The 1991 Australian Endurance Championship was a CAMS sanctioned Australian motor racing title open to Group 3A Touring Cars. The championship, which was the eighth running of the Australian Endurance Championship, began on 8 September 1991 at Sandown Raceway and ended on 6 October at the Mount Panorama Circuit after two rounds.

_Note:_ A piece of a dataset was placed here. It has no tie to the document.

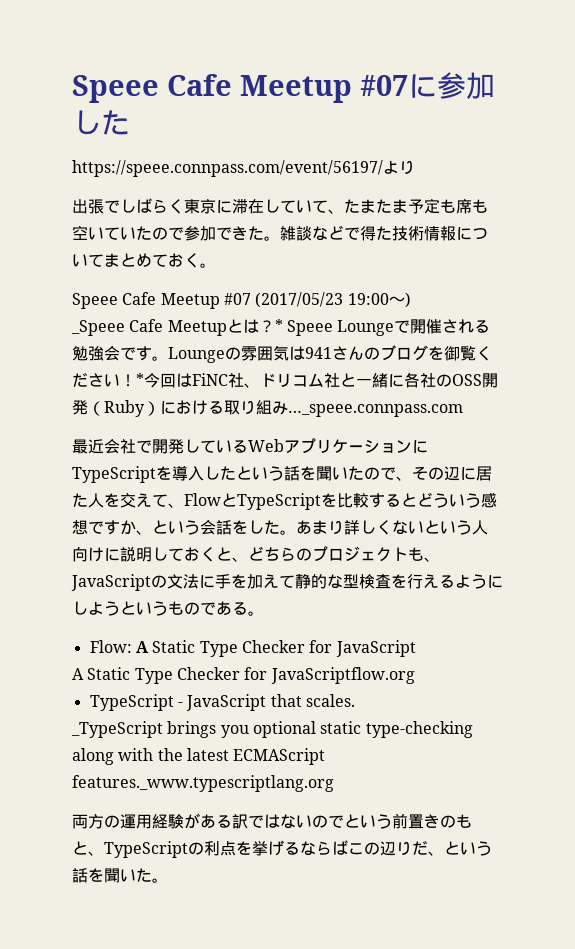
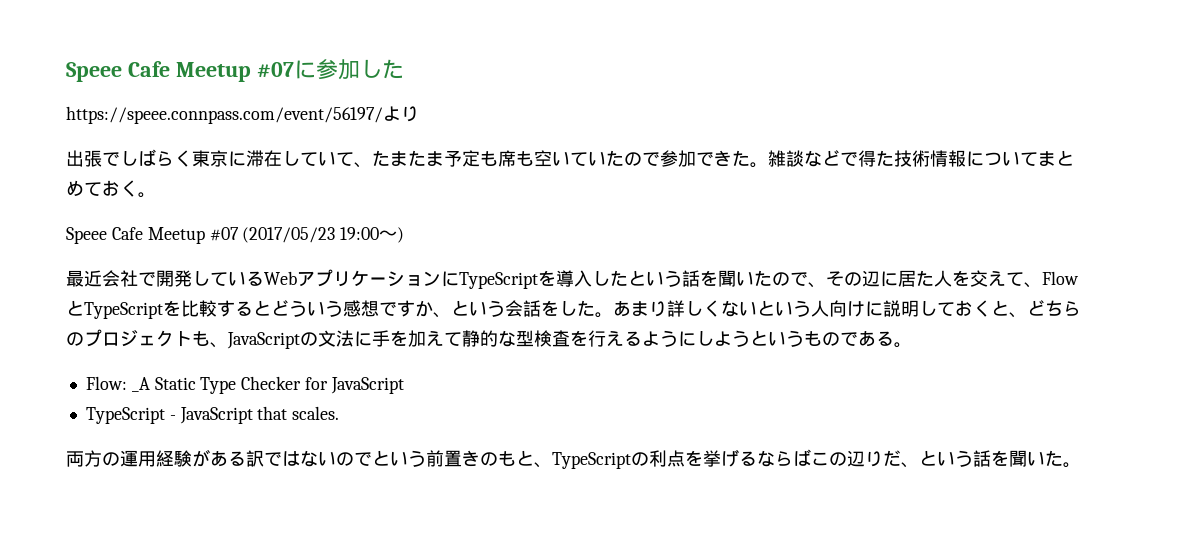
[71,319,491,336] [72,345,492,363] [72,372,498,388] [72,400,463,417] // _Speee Cafe Meetupとは？* Speee Loungeで開催される勉強会です。Loungeの雰囲気は941さんのブログを御覧ください！*今回はFiNC社、ドリコム社と一緒に各社のOSS開発（Ruby）における取り組み…_speee.connpass.com -> (405, 235) none
[135,641,149,653] A -> [131,377,150,392] _A
[72,667,415,684] // A Static Type Checker for JavaScriptflow.org -> (404, 385) none
[71,721,473,738] [72,748,326,765] [72,775,334,792] // _TypeScript brings you optional static type-checking along with the latest ECMAScript features._www.typescriptlang.org -> (340, 413) none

The title was won by Mark Gibbs and Rohan Onslow who shared a Bob Forbes Racing Nissan Skyline GT-R. The 1991 Australian Manufacturers' Championship, which was run concurrently with the Endurance Championship, was awarded to the Nissan Motor Co (Australia).

==Teams and drivers==
The following teams and drivers competed in the 1991 Australian Endurance Championship and the 1991 Australian Manufacturers' Championship.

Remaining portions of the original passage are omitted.